## What you have to do
Every line in the data below that includes "position" belongs in the answer, copied as it stands.

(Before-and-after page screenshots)

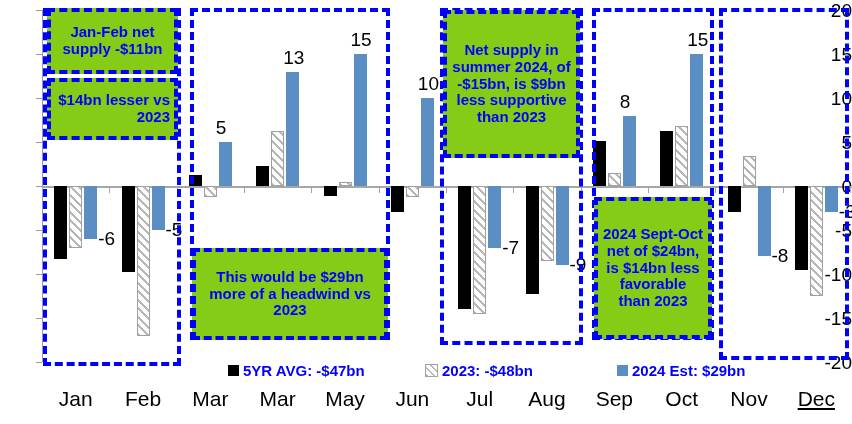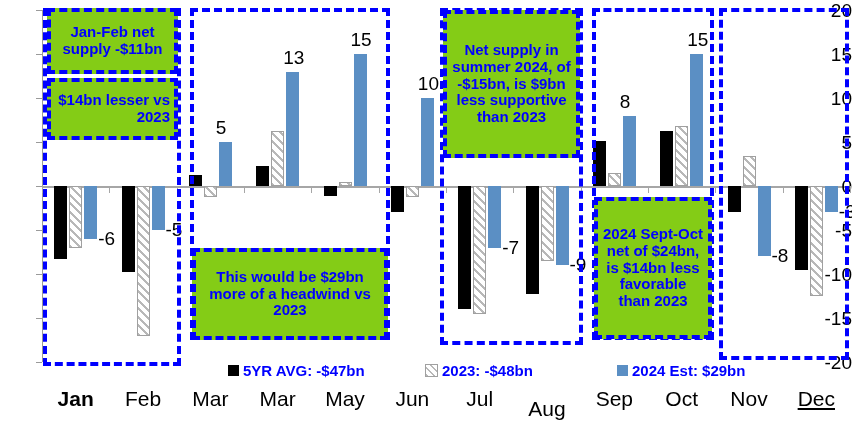--- a/index.html
+++ b/index.html
@@ -170,7 +170,7 @@
     </div>
 
 <div id="xcats">
-      <div class="xcat" style="left: 42.6667px; font-weight: bold;">Jan</div>
+      <div class="xcat" style="left: 42.6667px;">Jan</div>
       <div class="xcat" style="left: 110px;">Feb</div>
       <div class="xcat" style="left: 177.333px;">Mar</div>
       <div class="xcat" style="left: 244.667px;">Mar</div>

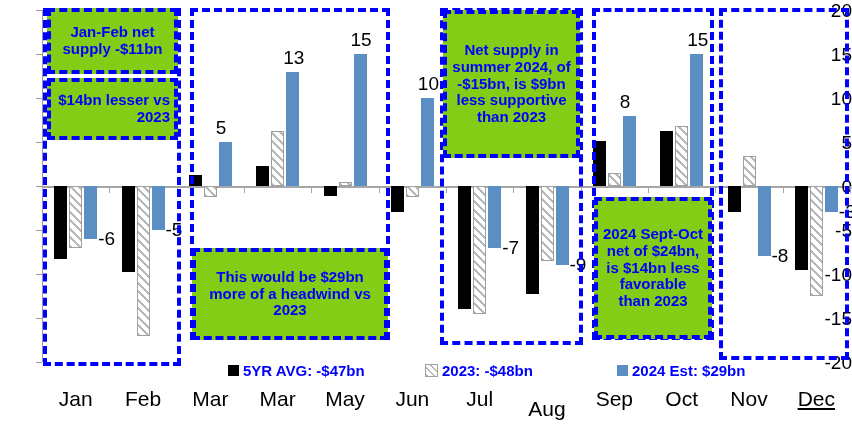--- a/index.html
+++ b/index.html
@@ -177,7 +177,7 @@
       <div class="xcat" style="left: 312px; text-align: center;">May</div>
       <div class="xcat" style="left: 379.333px;">Jun</div>
       <div class="xcat" style="left: 446.667px;">Jul</div>
-      <div class="xcat" style="left: 514px; margin-top: 10px;">Aug</div>
+      <div class="xcat" style="left: 514px;">Aug</div>
       <div class="xcat" style="left: 581.333px;">Sep</div>
       <div class="xcat" style="left: 648.667px;">Oct</div>
       <div class="xcat" style="left: 716px;">Nov</div>

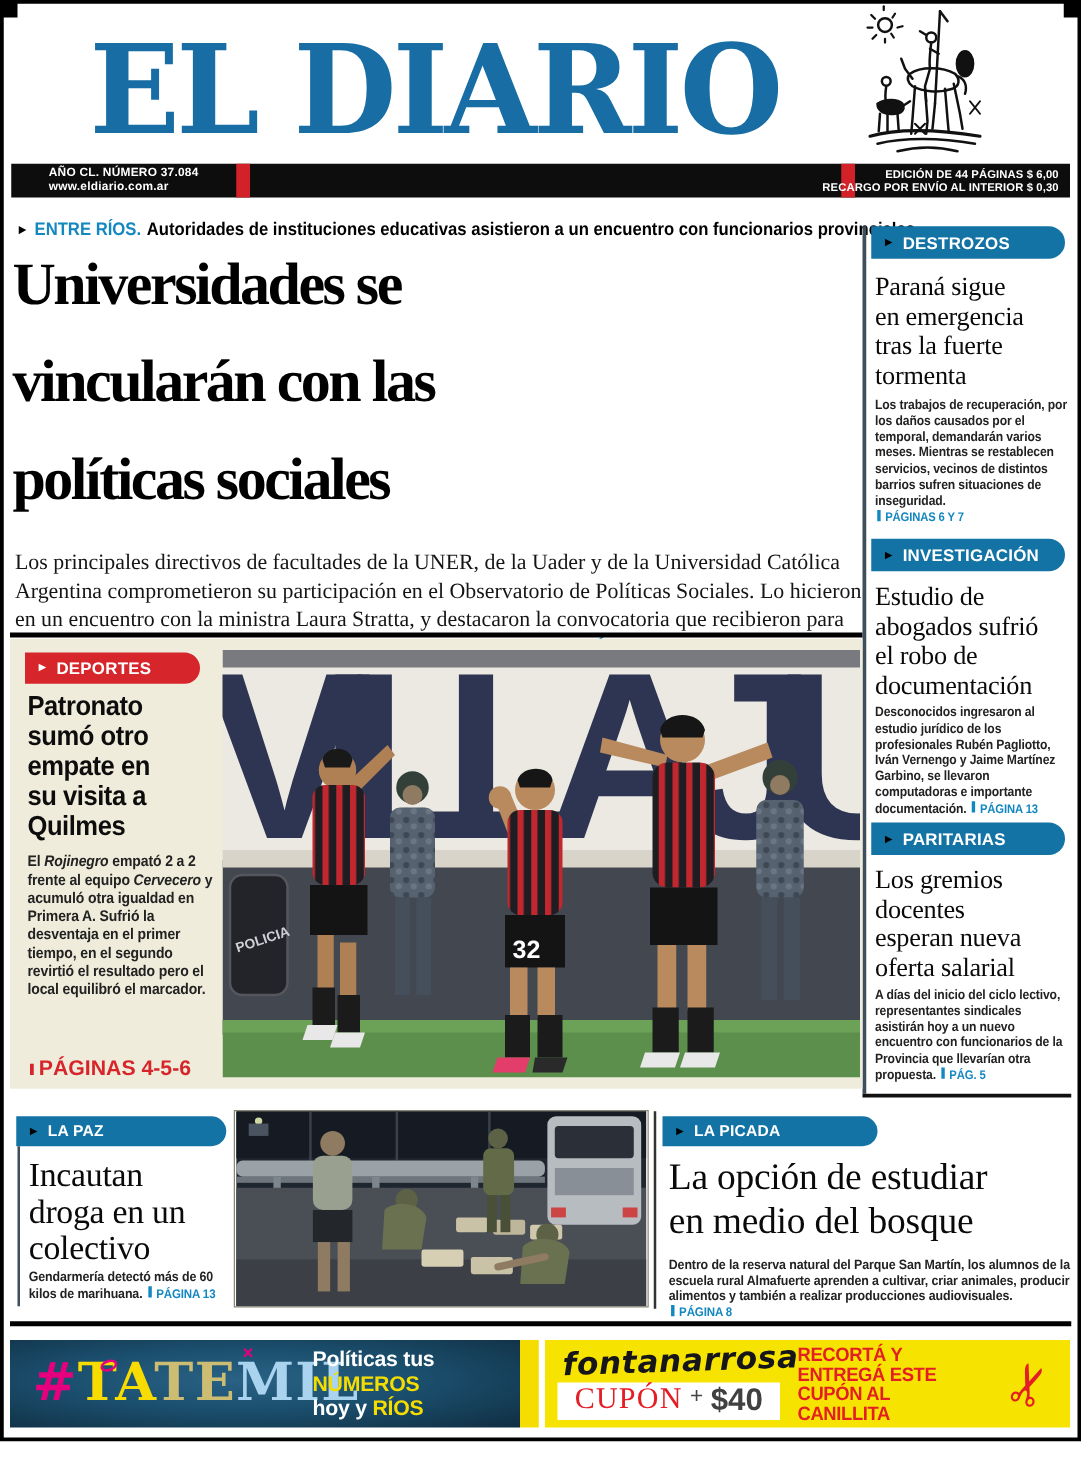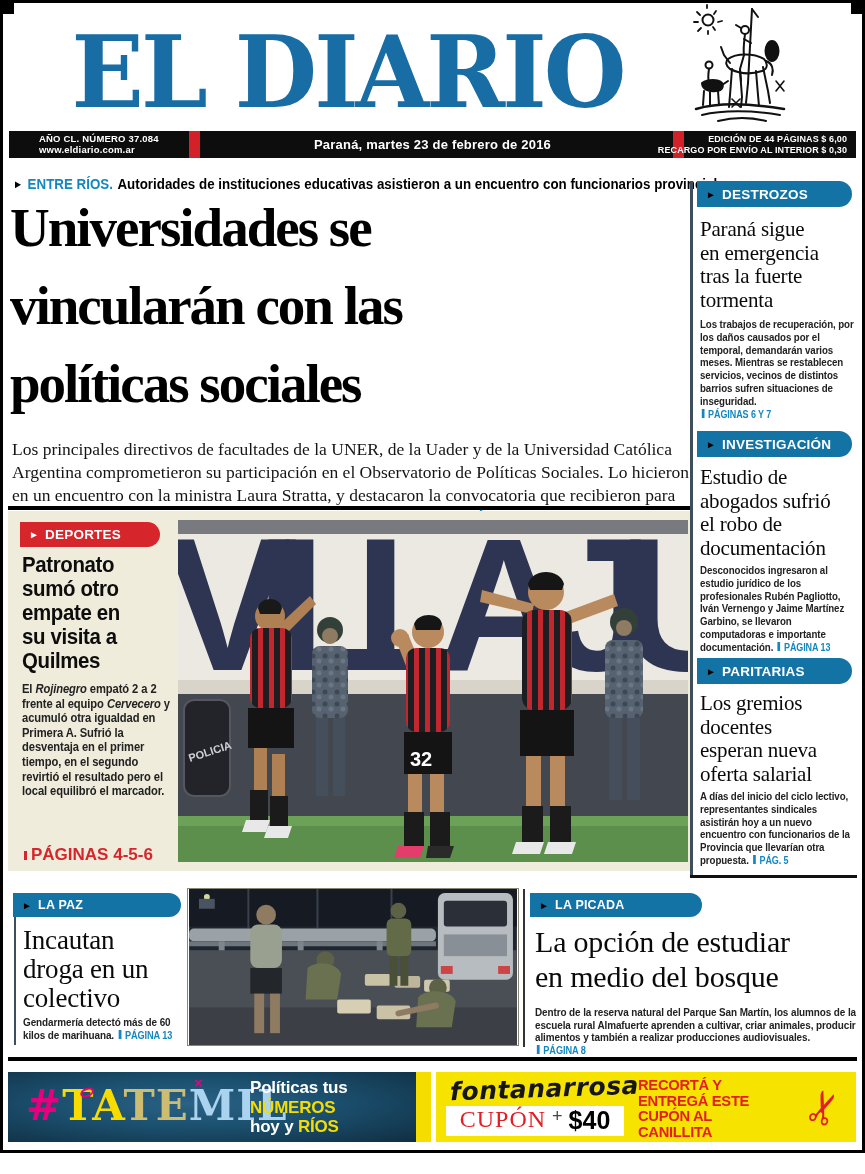--- a/index.html
+++ b/index.html
@@ -170,7 +170,6 @@
     <div>AÑO CL. NÚMERO 37.084</div>
     <div>www.eldiario.com.ar</div>
   </div>
-  <div class="ib-center">Paraná, martes 23 de febrero de 2016</div>
   <div class="ib-right">
     <div>EDICIÓN DE 44 PÁGINAS $ 6,00</div>
     <div>RECARGO POR ENVÍO AL INTERIOR $ 0,30</div>

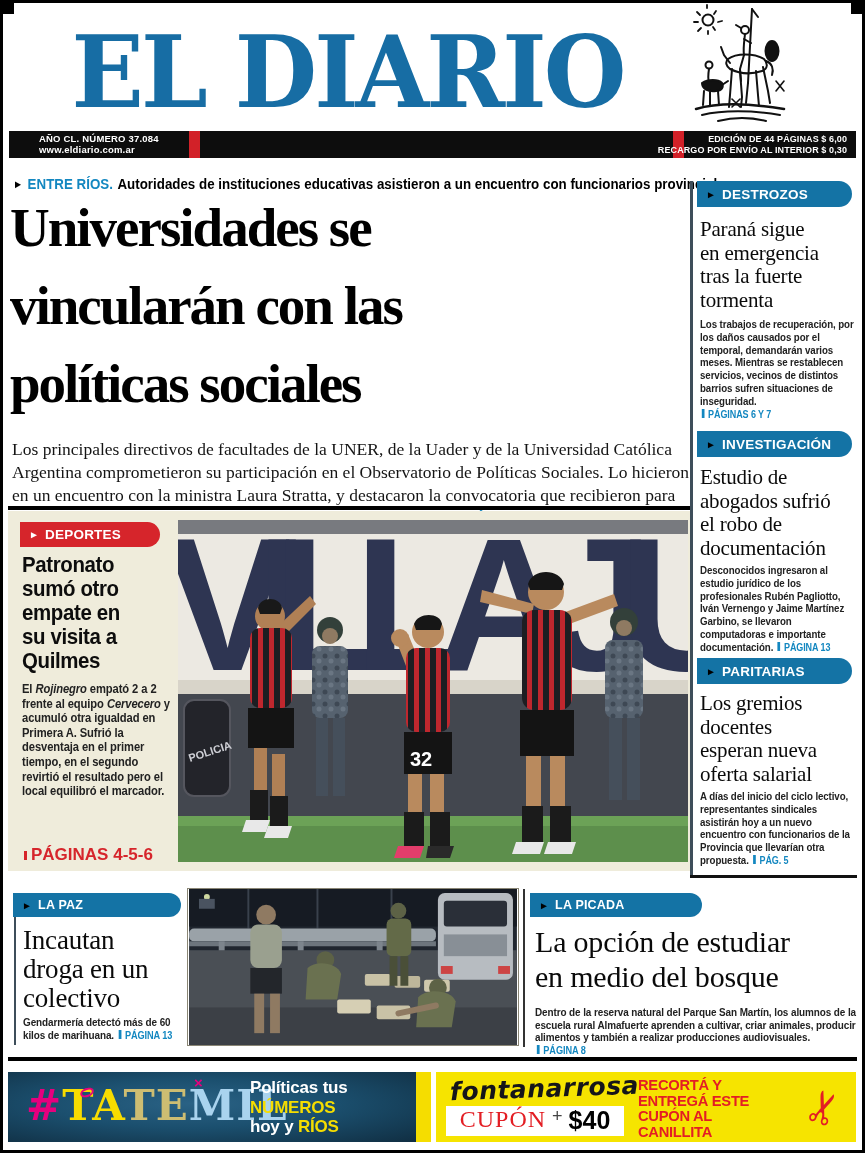--- a/index.html
+++ b/index.html
@@ -40,7 +40,7 @@
 
   
   .headline{left:10px;top:189px;width:690px;font-family:"Liberation Serif",serif;font-weight:bold;
-    font-size:55px;line-height:78px;letter-spacing:-2px;color:#000;}
+    font-size:48px;line-height:78px;letter-spacing:-2px;color:#000;}
   .lede{left:12px;top:438px;width:682px;font-family:"Liberation Serif",serif;font-size:17.5px;line-height:23px;color:#151515;}
 
   .pref{color:var(--linkblue);font-weight:bold;font-size:17px;font-family:"Liberation Sans",sans-serif;white-space:nowrap;}

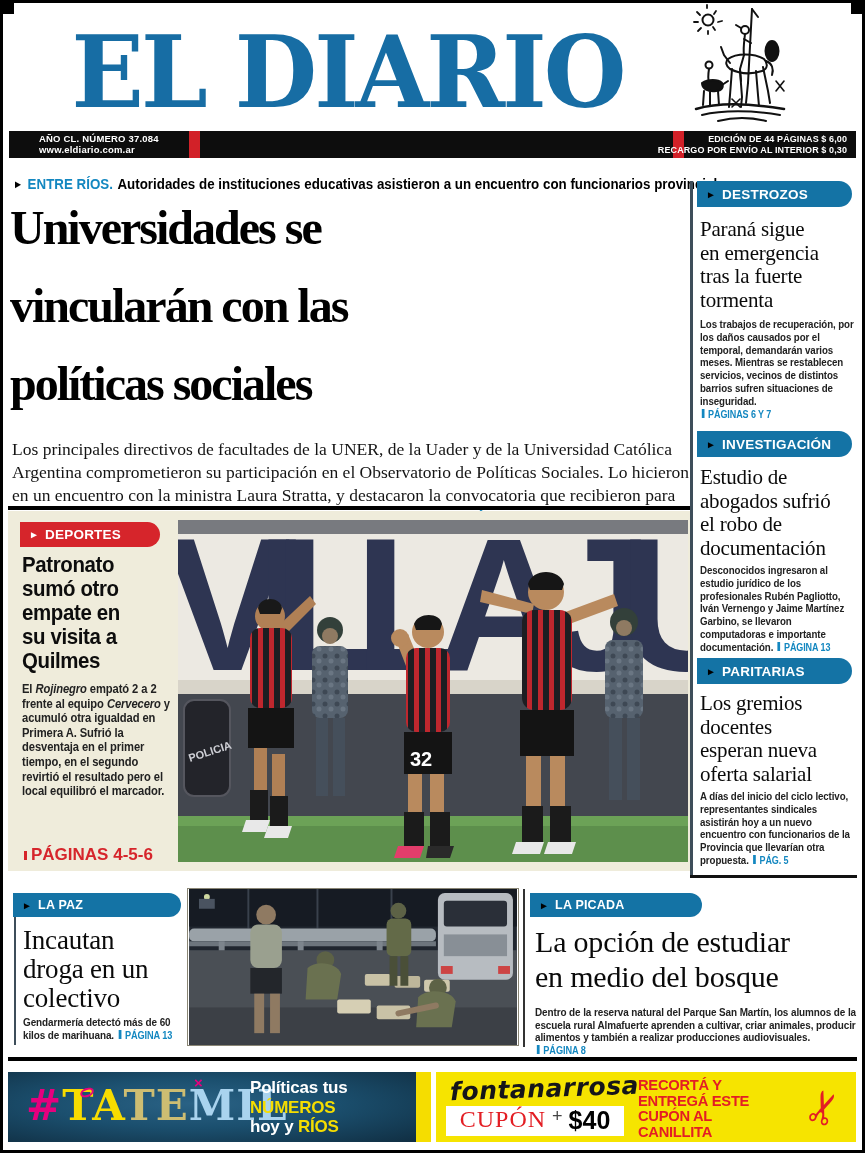--- a/index.html
+++ b/index.html
@@ -93,7 +93,7 @@
   .fonta-box{position:absolute;left:10px;top:34px;width:178px;height:30px;background:#fff;display:flex;justify-content:center;gap:6px;}
   .fonta-box .cup{font-family:"Liberation Serif",serif;font-size:24px;color:#e31e24;letter-spacing:1px;}
   .fonta-box .plus{font-size:18px;color:#444;}
-  .fonta-box .amt{font-size:25px;font-weight:bold;color:#000000;}
+  .fonta-box .amt{font-size:25px;font-weight:bold;color:#404040;}
   .fonta-cta{position:absolute;left:202px;top:5px;font-size:15.5px;line-height:15.5px;font-weight:bold;color:#e31e24;
     letter-spacing:-.3px;transform:scaleX(.95);transform-origin:0 0;}
   .fonta-sciss{position:absolute;right:14px;top:10px;font-size:44px;color:#e31e24;transform:rotate(-70deg);}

## Task result
   .fonta-box{position:absolute;left:10px;top:34px;width:178px;height:30px;background:#fff;display:flex;justify-content:center;gap:6px;}
   .fonta-cta{position:absolute;left:202px;top:5px;font-size:15.5px;line-height:15.5px;font-weight:bold;color:#e31e24;
   .fonta-sciss{position:absolute;right:14px;top:10px;font-size:44px;color:#e31e24;transform:rotate(-70deg);}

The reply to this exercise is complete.